== Provided entries ==
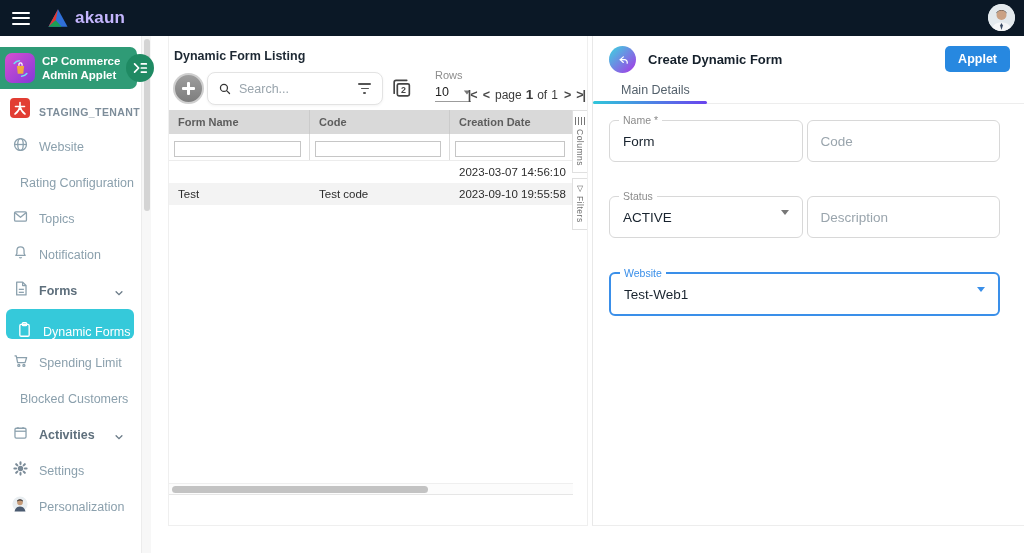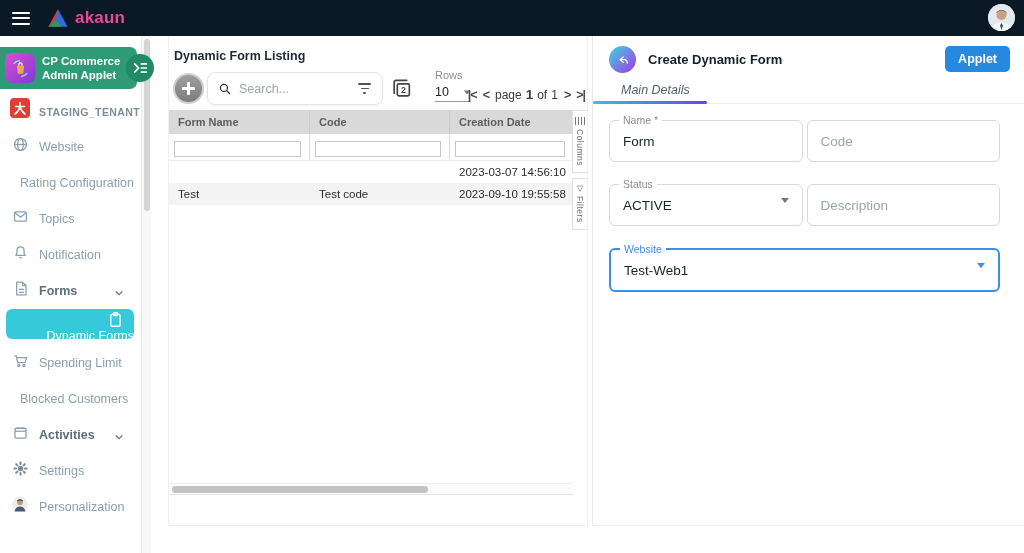--- a/index.html
+++ b/index.html
@@ -13,7 +13,7 @@
   .hamburger { margin-left:12px; width:18px; cursor:pointer; }
   .hamburger span { display:block; height:2px; background:#fff; margin:3.5px 0; border-radius:1px; }
   .brand { display:flex; align-items:center; gap:6px; margin-left:17px; cursor:pointer; }
-  .brand-text { color:#ec4899; font-size:17px; font-weight:700; letter-spacing:.2px; }
+  .brand-text { color:#c4b5fd; font-size:17px; font-weight:700; letter-spacing:.2px; }
   .avatar { position:absolute; right:9px; top:4px; width:27px; height:27px; border-radius:50%;
             overflow:hidden; background:#dfe7ec; cursor:pointer; }
 

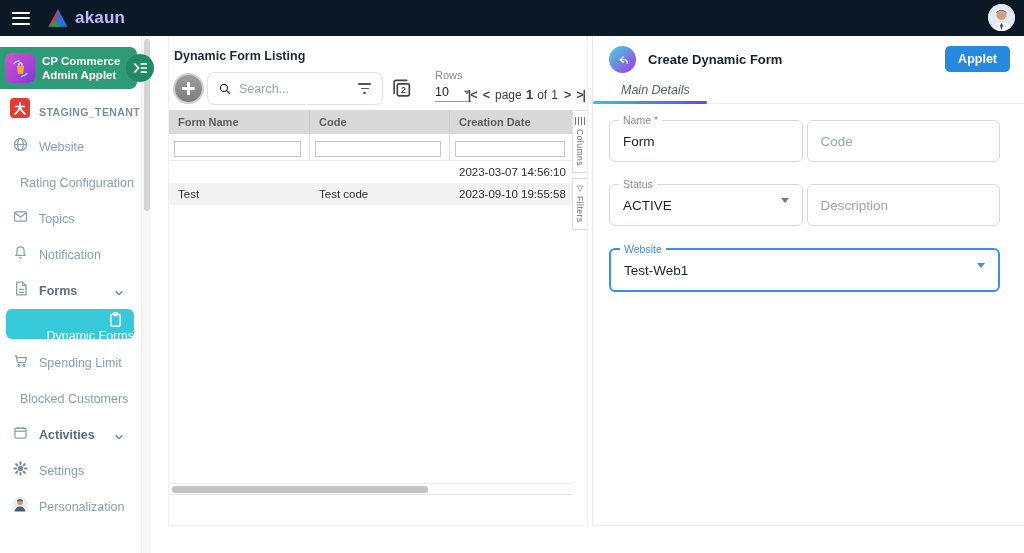--- a/index.html
+++ b/index.html
@@ -115,7 +115,7 @@
   .create-btn { position:absolute; right:14px; top:10px; background:#2788e0; color:#fff; font-size:12.5px;
                 font-weight:700; border:none; border-radius:5px; padding:6px 13px; cursor:pointer; font-family:inherit; }
   .tabbar { position:absolute; left:0; right:0; top:46px; height:22px; border-bottom:1px solid #ededed; }
-  .tab-label { position:absolute; left:28px; top:1px; font-size:12.5px; color:#54616c; cursor:pointer;font-style:italic; }
+  .tab-label { position:absolute; left:28px; top:1px; font-size:12.5px; color:#54616c; cursor:pointer; }
   .tab-underline { position:absolute; left:0; top:19px; width:114px; height:3px;
                    background:linear-gradient(90deg,#2fc6da,#6a43ee); border-radius:2px; }
 

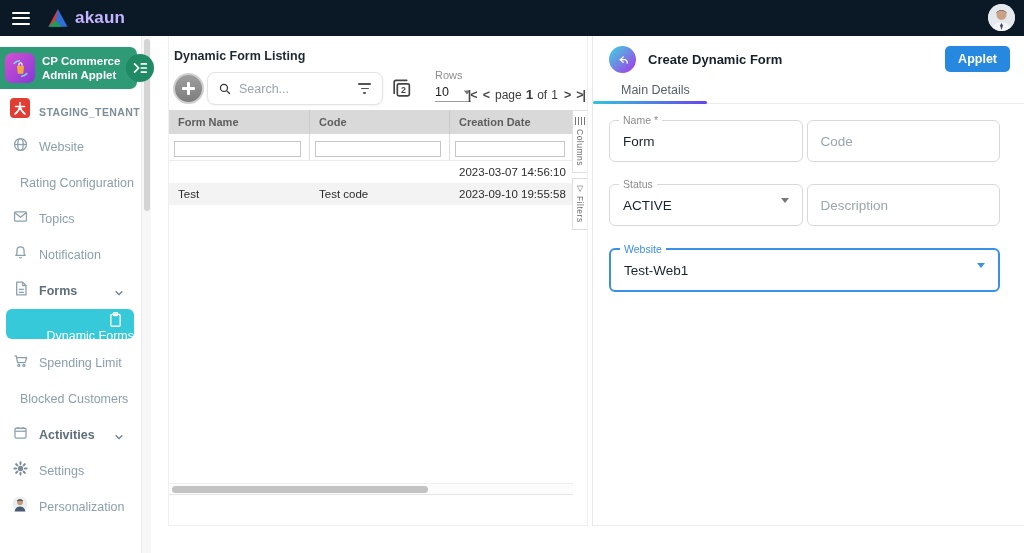--- a/index.html
+++ b/index.html
@@ -120,7 +120,7 @@
                    background:linear-gradient(90deg,#2fc6da,#6a43ee); border-radius:2px; }
 
   .form { position:absolute; left:16px; right:24px; top:84px; }
-  .frow { display:flex; gap:4px; margin-bottom:22px; }
+  .frow { display:flex; gap:4px; margin-bottom:34px; }
   .field { position:relative; flex:1; height:42px; border:1px solid #d8d8d8; border-radius:6px; background:#fff;
            display:flex; align-items:center; padding:0 13px; cursor:text; }
   .flabel { position:absolute; top:-7px; left:9px; background:#fff; padding:0 4px; font-size:10.5px; color:#8b8b8b; }

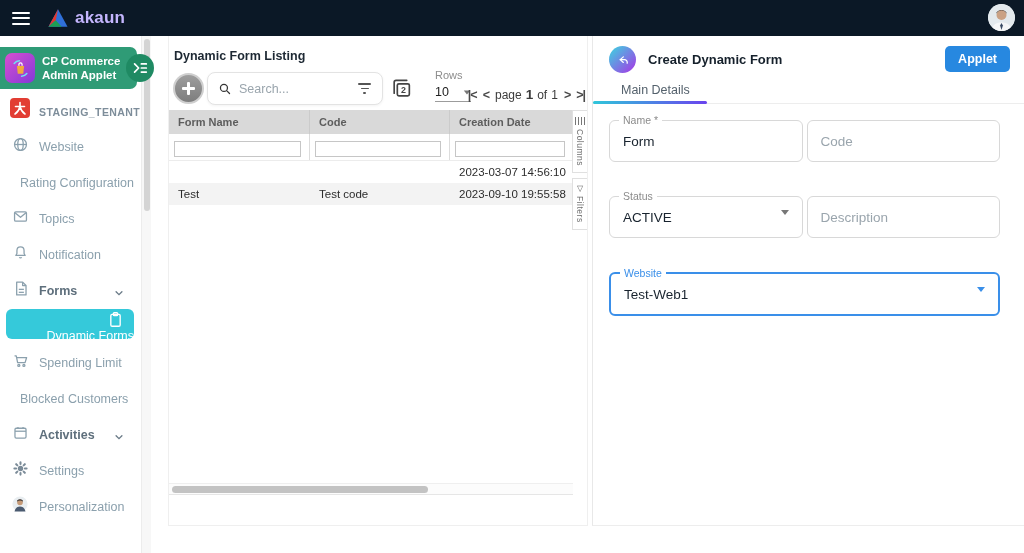--- a/index.html
+++ b/index.html
@@ -42,7 +42,7 @@
   .nav-item.tenant { font-size:10.5px; font-weight:700; color:#7d8d9a; letter-spacing:.4px; }
   .nav-item .chev { margin-left:auto; margin-right:16px; display:flex; color:#6b7b88; }
   .nav-item.active { background:#35c9da; color:#fff; border-radius:6px; margin-left:-4px; padding-left:8px;
-                     width:128px; height:30px; margin-top:-5px; margin-bottom:11px;flex-direction:column; }
+                     width:128px; height:30px; margin-top:-5px; margin-bottom:11px; }
   .nav-item.active .nico { color:#fff; }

== Exercise details ==
Type the material out again exactly. Skip the pictures.

== Result of the task ==
--- a/index.html
+++ b/index.html
@@ -13,7 +13,7 @@
   .hamburger { margin-left:12px; width:18px; cursor:pointer; }
   .hamburger span { display:block; height:2px; background:#fff; margin:3.5px 0; border-radius:1px; }
   .brand { display:flex; align-items:center; gap:6px; margin-left:17px; cursor:pointer; }
-  .brand-text { color:#ec4899; font-size:17px; font-weight:700; letter-spacing:.2px; }
+  .brand-text { color:#c4b5fd; font-size:17px; font-weight:700; letter-spacing:.2px; }
   .avatar { position:absolute; right:9px; top:4px; width:27px; height:27px; border-radius:50%;
             overflow:hidden; background:#dfe7ec; cursor:pointer; }
 

--- a/index.html
+++ b/index.html
@@ -115,7 +115,7 @@
   .create-btn { position:absolute; right:14px; top:10px; background:#2788e0; color:#fff; font-size:12.5px;
                 font-weight:700; border:none; border-radius:5px; padding:6px 13px; cursor:pointer; font-family:inherit; }
   .tabbar { position:absolute; left:0; right:0; top:46px; height:22px; border-bottom:1px solid #ededed; }
-  .tab-label { position:absolute; left:28px; top:1px; font-size:12.5px; color:#54616c; cursor:pointer;font-style:italic; }
+  .tab-label { position:absolute; left:28px; top:1px; font-size:12.5px; color:#54616c; cursor:pointer; }
   .tab-underline { position:absolute; left:0; top:19px; width:114px; height:3px;
                    background:linear-gradient(90deg,#2fc6da,#6a43ee); border-radius:2px; }
 

--- a/index.html
+++ b/index.html
@@ -120,7 +120,7 @@
                    background:linear-gradient(90deg,#2fc6da,#6a43ee); border-radius:2px; }
 
   .form { position:absolute; left:16px; right:24px; top:84px; }
-  .frow { display:flex; gap:4px; margin-bottom:22px; }
+  .frow { display:flex; gap:4px; margin-bottom:34px; }
   .field { position:relative; flex:1; height:42px; border:1px solid #d8d8d8; border-radius:6px; background:#fff;
            display:flex; align-items:center; padding:0 13px; cursor:text; }
   .flabel { position:absolute; top:-7px; left:9px; background:#fff; padding:0 4px; font-size:10.5px; color:#8b8b8b; }

--- a/index.html
+++ b/index.html
@@ -42,7 +42,7 @@
   .nav-item.tenant { font-size:10.5px; font-weight:700; color:#7d8d9a; letter-spacing:.4px; }
   .nav-item .chev { margin-left:auto; margin-right:16px; display:flex; color:#6b7b88; }
   .nav-item.active { background:#35c9da; color:#fff; border-radius:6px; margin-left:-4px; padding-left:8px;
-                     width:128px; height:30px; margin-top:-5px; margin-bottom:11px;flex-direction:column; }
+                     width:128px; height:30px; margin-top:-5px; margin-bottom:11px; }
   .nav-item.active .nico { color:#fff; }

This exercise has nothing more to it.